If you open the pull to use a Box<[u8; RAM_SIZE]>
instead of a Vec
I'll merge it, there's still the deref but at least it should save us the bound checking.
You mean malloc Ram + Bios + ... in a single blob ?
Everything up to the Cpu (which contains all the other "modules").
Maybe I could achieve it by moving the interconnect/CDrom/GPU constructions recursively inside the CPU constructor instead of constructing them first and then moving them into the Cpu. That would force me to expose a lot of details about the implementation of each sub-module in the Cpu though, but maybe it's not too bad.
Honestly I didn't think too much about it, performance is not my main concern at the moment.
Actually I remember why I used a Vec instead of a Box originally: I was writing this (now seriously outdated) guide and thought that a Vec would be easier to understand than a Box: https://github.com/simias/psx-guide/
But that's a silly reason, and since then I gave up on trying to match the guide with the code exactly, it's just too complicated.
Box
It still overflows when I simply change let mut cpu = Cpu::new(inter)
by let mut cpu = Box::new(Cpu::new(inter))
in main()
.
I think it's simply because the temporary inter
is created on the task before being moved inside the Cpu
in the constructor.
I guess I could try creating the Inter
inside the Cpu
constructor instead, that might solve the issue (assuming that everything is directly allocated in the box and doesn't even transit through the stack).
(btw, I find [u8; RAM_SIZE] to be more understandable than Vec
[u8; RAM_SIZE]
is more readable than Vec
but I was considering Box<[u8; RAM_SIZE]>
and that looks a bit ugly IMO.
Can you give me a proof of concept of what you're talking about?
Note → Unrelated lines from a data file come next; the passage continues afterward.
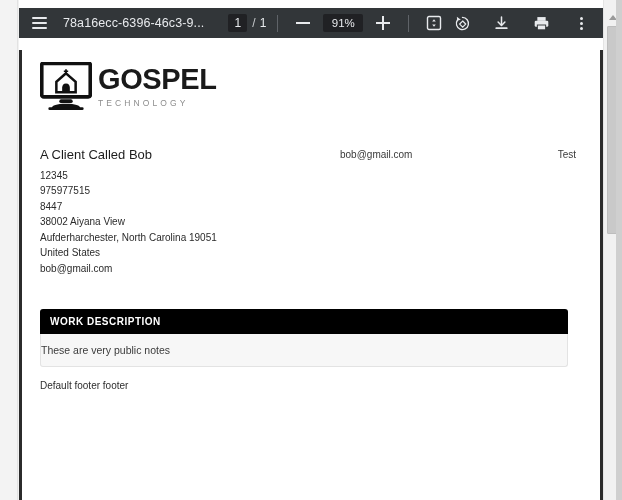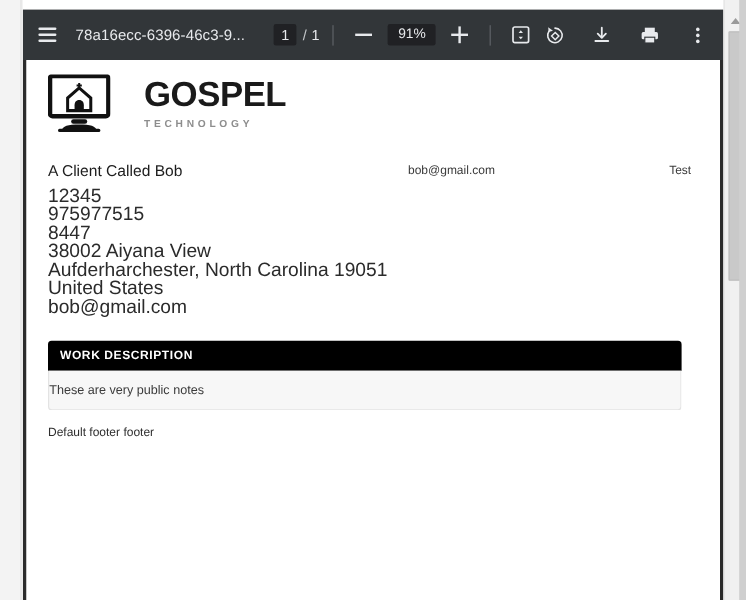--- a/index.html
+++ b/index.html
@@ -48,7 +48,7 @@
     position: absolute;
     left: 0; top: 8px;
     width: 584px;
-    height: 42px;
+    height: 30px;
     background: #323639;
     display: flex;
     align-items: center;

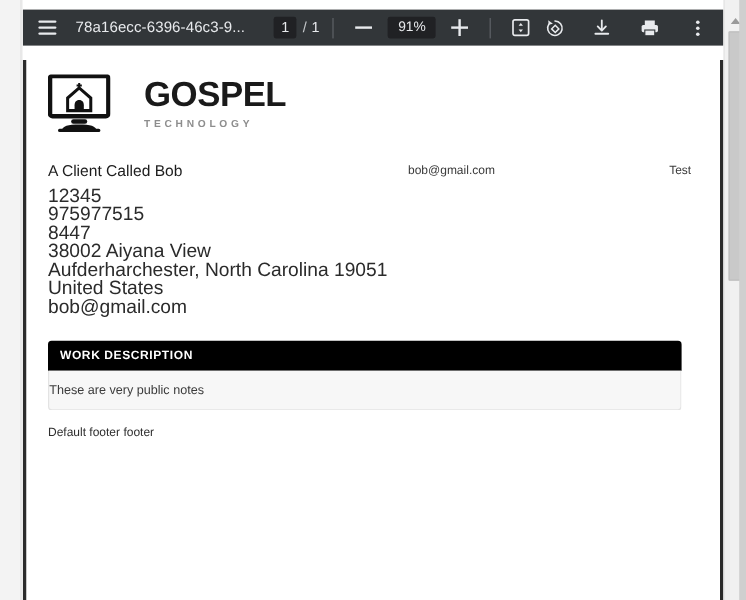--- a/index.html
+++ b/index.html
@@ -202,7 +202,7 @@
     margin-right: 6px;
   }
 
-  .brand-text { padding-top: 2px; margin-left: 22px; }
+  .brand-text { padding-top: 2px; }
   .brand-name {
     font-family: "Liberation Sans", sans-serif;
     font-weight: bold;

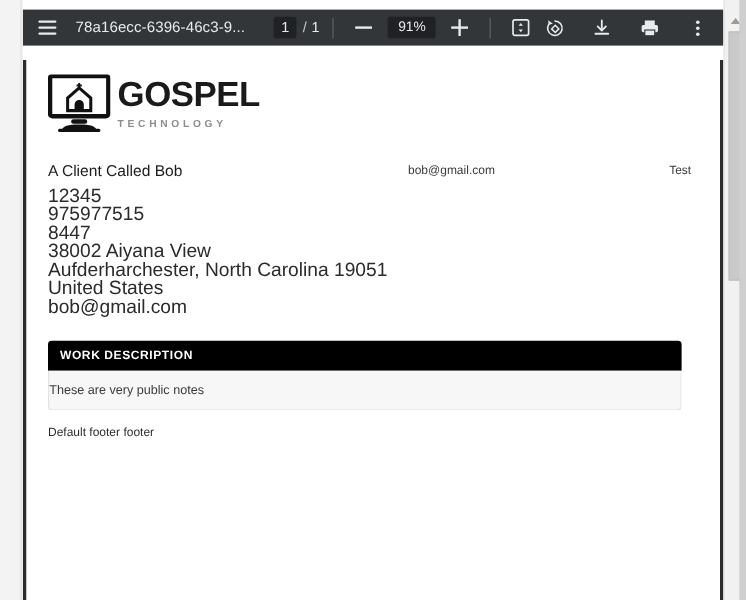--- a/index.html
+++ b/index.html
@@ -217,7 +217,7 @@
     letter-spacing: 3.1px;
     line-height: 12.5px;
     margin-top: 3px;
-    font-weight: bold;
+    font-weight: normal;
   }
 
   .doc-type {

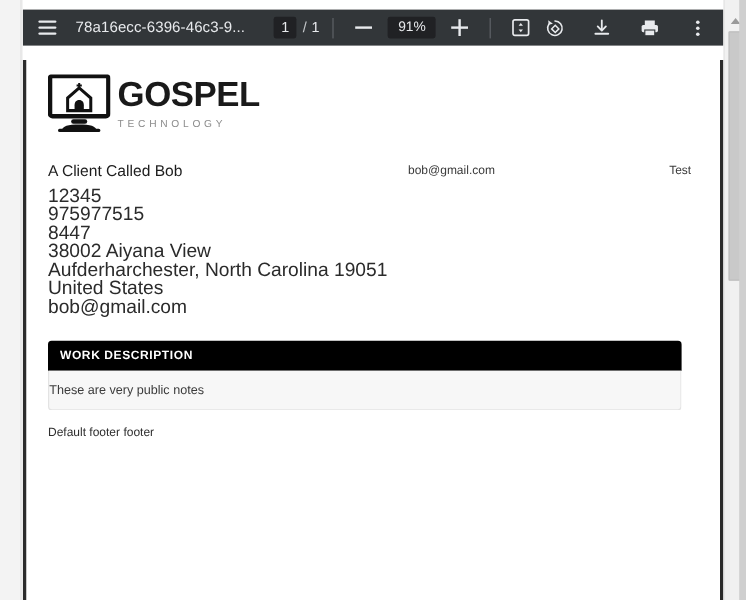--- a/index.html
+++ b/index.html
@@ -233,7 +233,7 @@
   
   .parties {
     display: flex;
-    margin-top: 24px;
+    margin-top: 36px;
   }
   .bill-to { width: 300px; flex: 0 0 auto; }
   .bill-name {

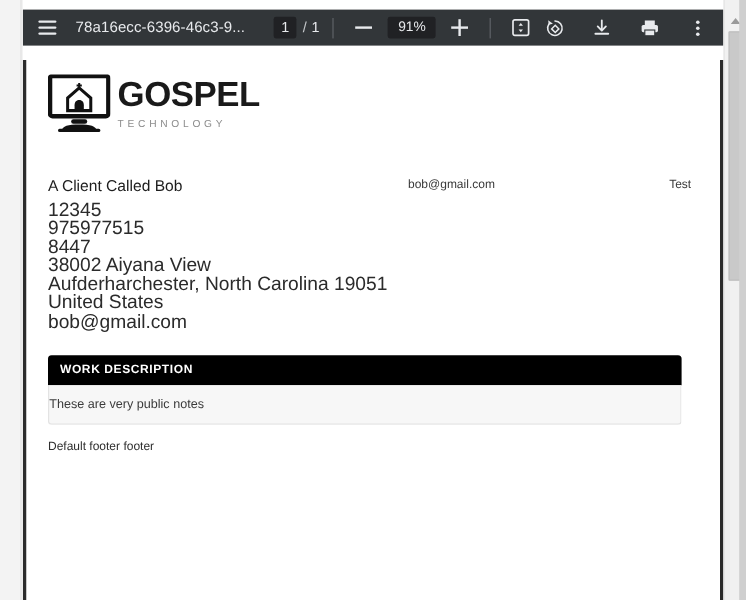--- a/index.html
+++ b/index.html
@@ -242,7 +242,7 @@
     margin-bottom: 7px;
   }
   .bill-line {
-    font-size: 16px;
+    font-size: 10px;
     color: #2b2b2b;
     line-height: 14px;
     margin-bottom: 1.5px;

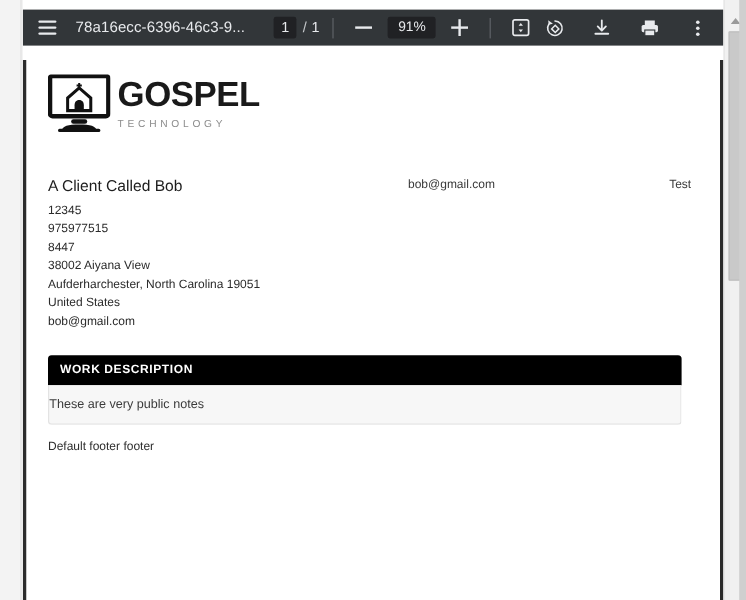--- a/index.html
+++ b/index.html
@@ -262,7 +262,7 @@
 
   
   .section {
-    margin-top: 19px;
+    margin-top: 32px;
     width: 528px;
   }
   .section-head {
In my test if I Box the Cpu I still observe a stack overflow when I start, so I assume that this means that the inter is actually not created directly inside the Cpu but rather that it's moved from the stack into the Cpu in the constructor. Or maybe I'm missing something else...
Heh, I'm not sure what's the point you were trying to make but when I click run I get:
thread '<main>' has overflowed its stack
playpen: application terminated abnormally with signal 4 (Illegal instruction)
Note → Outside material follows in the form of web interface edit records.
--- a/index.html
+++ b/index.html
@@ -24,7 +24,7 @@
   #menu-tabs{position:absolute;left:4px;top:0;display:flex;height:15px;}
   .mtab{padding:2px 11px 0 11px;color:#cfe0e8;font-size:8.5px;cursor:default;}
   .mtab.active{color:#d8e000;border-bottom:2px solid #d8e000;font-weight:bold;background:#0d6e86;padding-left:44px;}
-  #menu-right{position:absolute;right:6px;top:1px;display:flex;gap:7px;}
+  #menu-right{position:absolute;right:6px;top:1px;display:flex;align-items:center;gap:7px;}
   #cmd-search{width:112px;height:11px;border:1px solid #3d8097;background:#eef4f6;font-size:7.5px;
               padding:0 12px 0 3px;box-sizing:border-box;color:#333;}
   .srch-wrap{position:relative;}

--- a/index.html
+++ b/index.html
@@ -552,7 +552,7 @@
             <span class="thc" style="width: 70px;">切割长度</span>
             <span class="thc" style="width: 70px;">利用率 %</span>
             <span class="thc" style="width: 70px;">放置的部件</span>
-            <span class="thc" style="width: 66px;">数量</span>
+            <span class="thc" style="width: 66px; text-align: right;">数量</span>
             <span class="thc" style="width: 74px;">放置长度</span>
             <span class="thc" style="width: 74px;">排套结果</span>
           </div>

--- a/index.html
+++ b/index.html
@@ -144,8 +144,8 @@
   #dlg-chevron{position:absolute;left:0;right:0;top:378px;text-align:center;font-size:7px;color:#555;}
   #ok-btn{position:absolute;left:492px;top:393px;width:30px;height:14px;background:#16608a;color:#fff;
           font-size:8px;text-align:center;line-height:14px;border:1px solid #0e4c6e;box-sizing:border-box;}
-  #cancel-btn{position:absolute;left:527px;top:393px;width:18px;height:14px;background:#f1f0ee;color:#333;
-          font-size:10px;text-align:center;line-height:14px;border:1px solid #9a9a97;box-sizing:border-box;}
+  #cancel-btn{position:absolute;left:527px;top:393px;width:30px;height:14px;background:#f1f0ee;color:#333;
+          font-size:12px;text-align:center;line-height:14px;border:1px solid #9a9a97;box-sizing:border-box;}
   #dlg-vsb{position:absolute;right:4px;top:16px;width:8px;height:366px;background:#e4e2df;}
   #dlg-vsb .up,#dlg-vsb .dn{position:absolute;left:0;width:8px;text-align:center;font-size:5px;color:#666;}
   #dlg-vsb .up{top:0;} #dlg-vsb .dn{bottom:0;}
So I've attempted to build the Inter directly in the Cpu constructor (and therefore the Ram struct indirectly) and box the Cpu but I still end up with a stack overflow. You can see the code in the static-array branch.
I think the many layers of constructors cause the optimizer to give up and not attempt the box return value optimization.
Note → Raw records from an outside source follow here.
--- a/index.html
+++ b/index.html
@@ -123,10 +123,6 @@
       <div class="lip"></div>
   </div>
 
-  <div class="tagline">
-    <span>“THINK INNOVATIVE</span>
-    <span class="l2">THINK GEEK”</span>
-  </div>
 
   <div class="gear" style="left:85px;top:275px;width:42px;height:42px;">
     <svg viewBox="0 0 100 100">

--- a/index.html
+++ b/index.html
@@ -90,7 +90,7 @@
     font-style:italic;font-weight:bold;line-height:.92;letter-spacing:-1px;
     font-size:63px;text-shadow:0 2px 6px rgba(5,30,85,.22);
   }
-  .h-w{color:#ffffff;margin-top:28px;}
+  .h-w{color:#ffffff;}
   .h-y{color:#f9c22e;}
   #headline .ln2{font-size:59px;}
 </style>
Did you try to compile in release mode ? With the link above, it works. It's not perfect, though, since debug mode overflows.
Well with my modifications rustation also overflowed in release mode. It's a bit sucky to rely on a non-garanteed optimization...
I hope the placement RFC once implemented will let us write that correctly and without ambiguity/relying on the optimizer to do the right thing: https://github.com/rust-lang/rfcs/blob/master/text/0809-box-and-in-for-stdlib.md
As the ram and bios have fixed size, did you consider using arrays instead of Vec ?
You could use
into_boxed_slice
, or use directly a [u8] for reading the file.